[Dataset records]

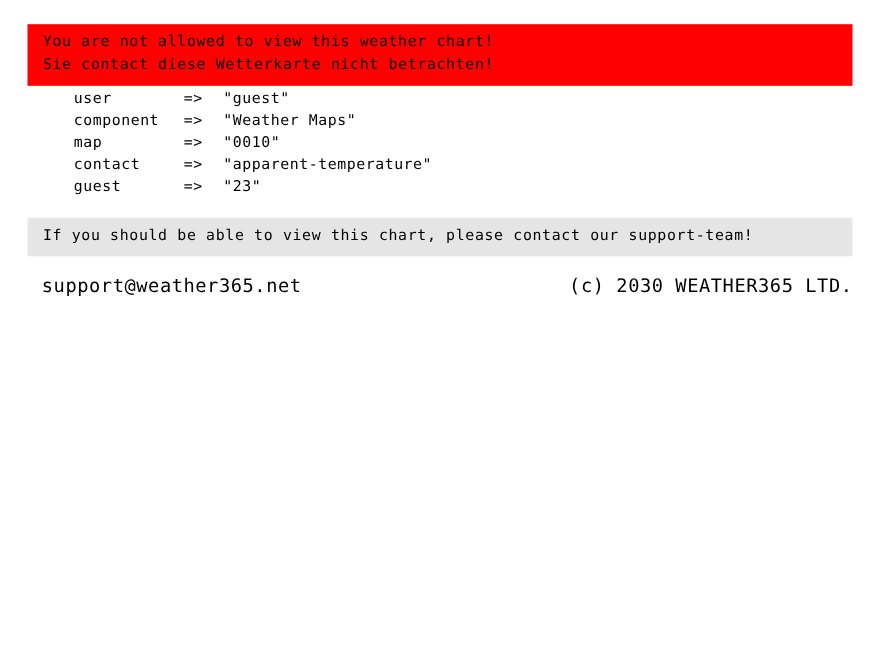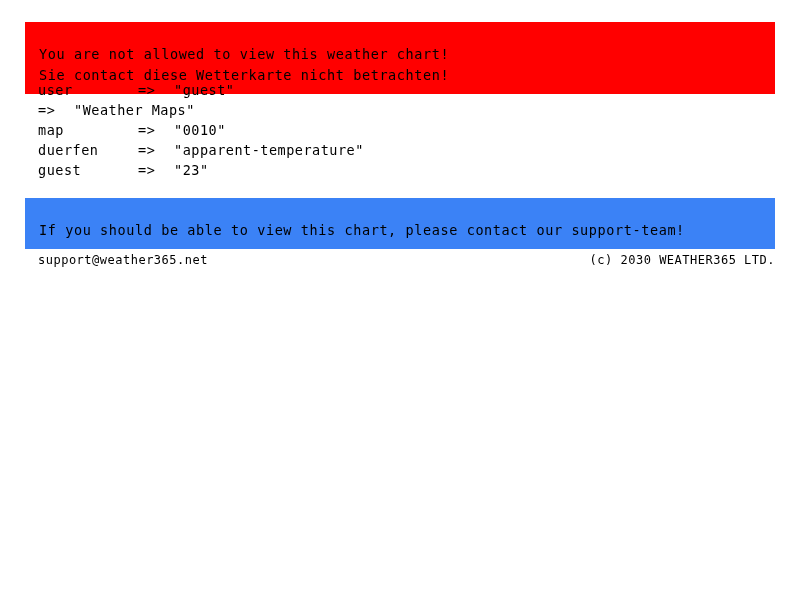"You are not allowed to" .banner { padding: 22px 14px 8px 14px -> 6px 14px 8px 14px }
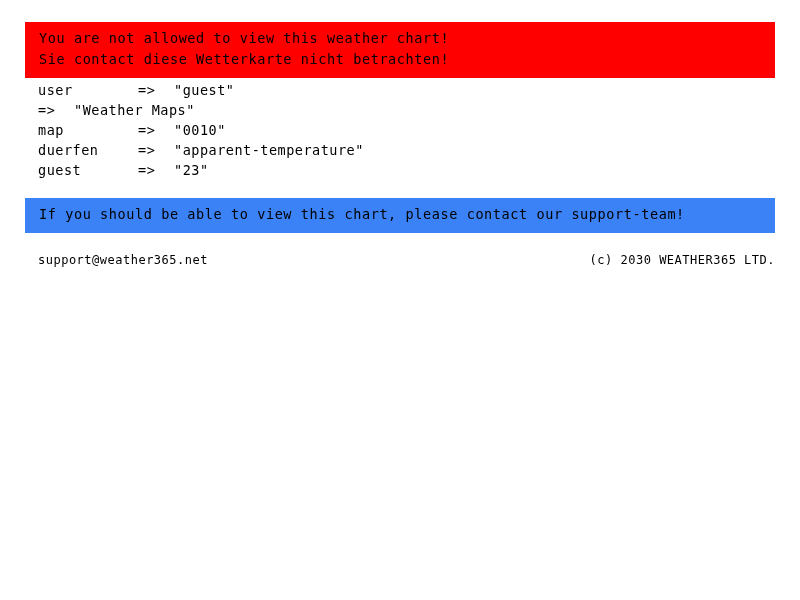"user" .param-row { margin-left: none -> 29px }
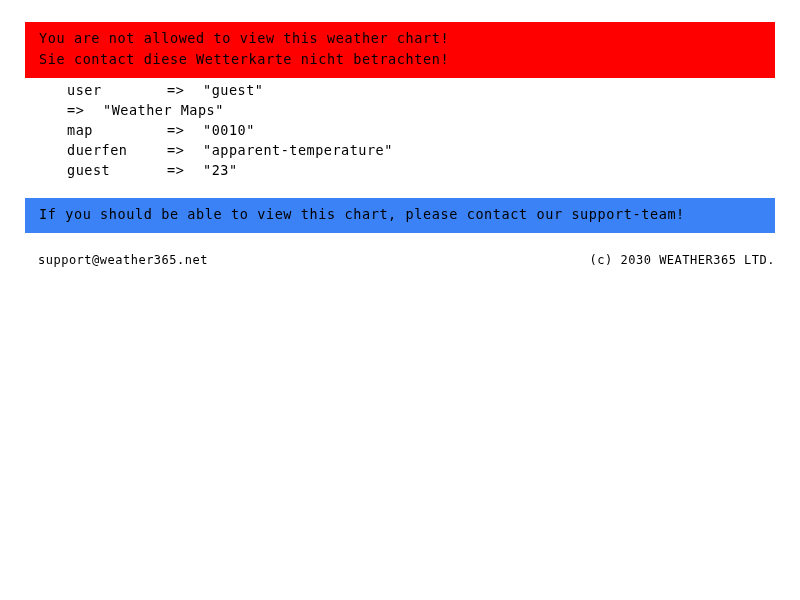"component" span.param-key { html: none -> <span>component</span> }
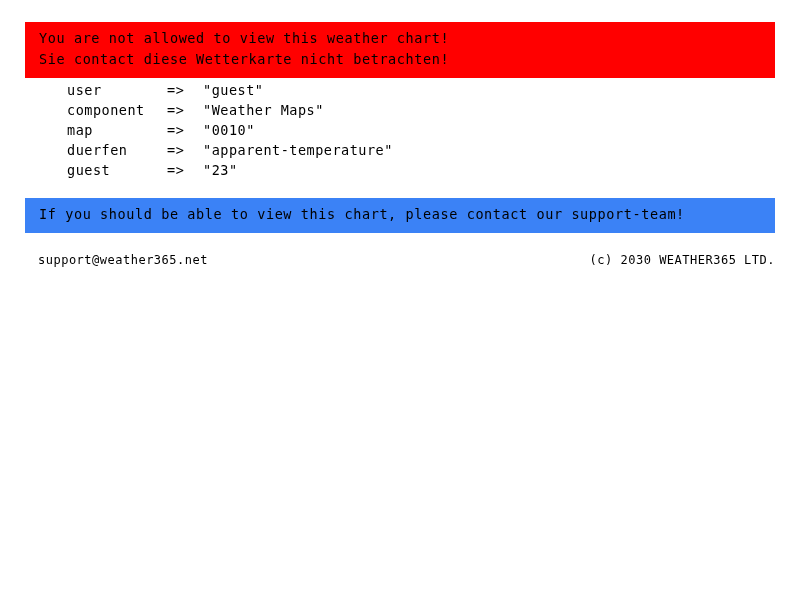"duerfen" span.param-key { text: duerfen -> contact }
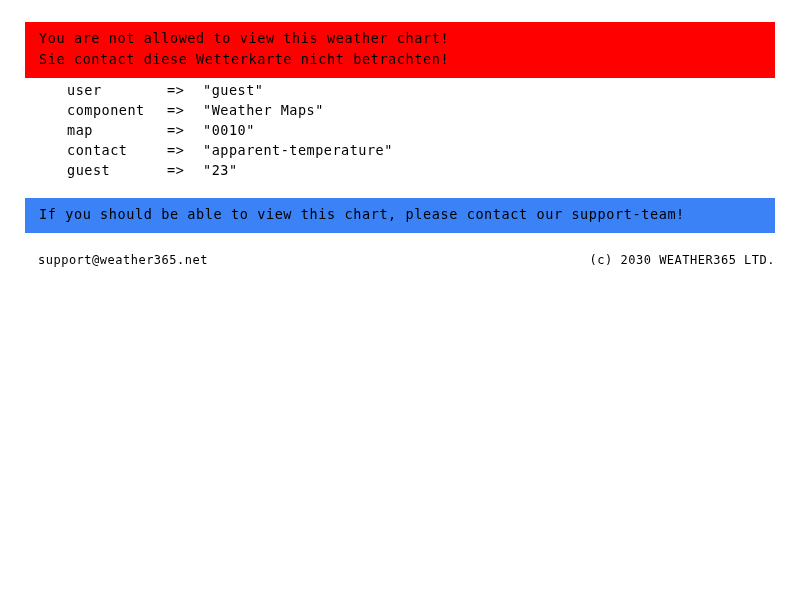"If you should be able" .banner-info { background: #3b82f6 -> #e5e5e5 }
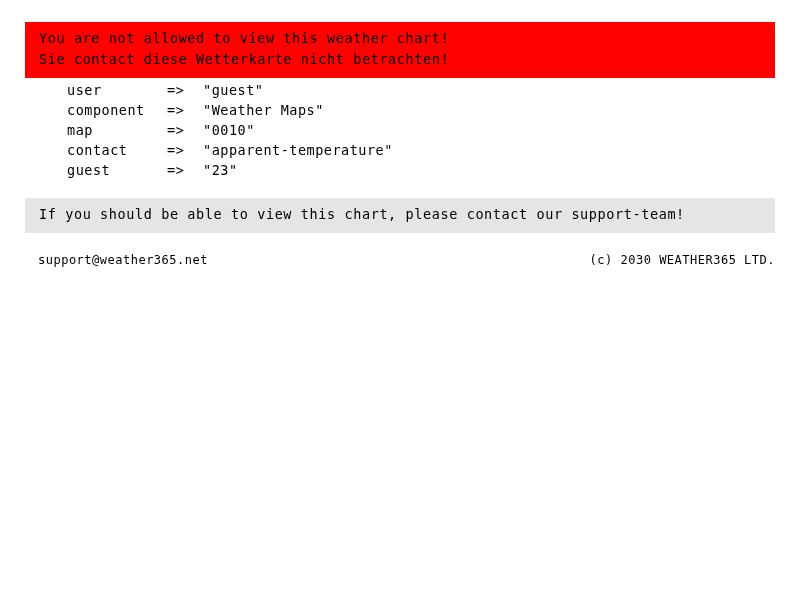"support@weather365.net" .footer { font-size: 12px -> 17px }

> **Work request**
Please set down each entry word for word, without its images.

> **Solved exercise**
"You are not allowed to" .banner { padding: 22px 14px 8px 14px -> 6px 14px 8px 14px }
"user" .param-row { margin-left: none -> 29px }
"component" span.param-key { html: none -> <span>component</span> }
"duerfen" span.param-key { text: duerfen -> contact }
"If you should be able" .banner-info { background: #3b82f6 -> #e5e5e5 }
"support@weather365.net" .footer { font-size: 12px -> 17px }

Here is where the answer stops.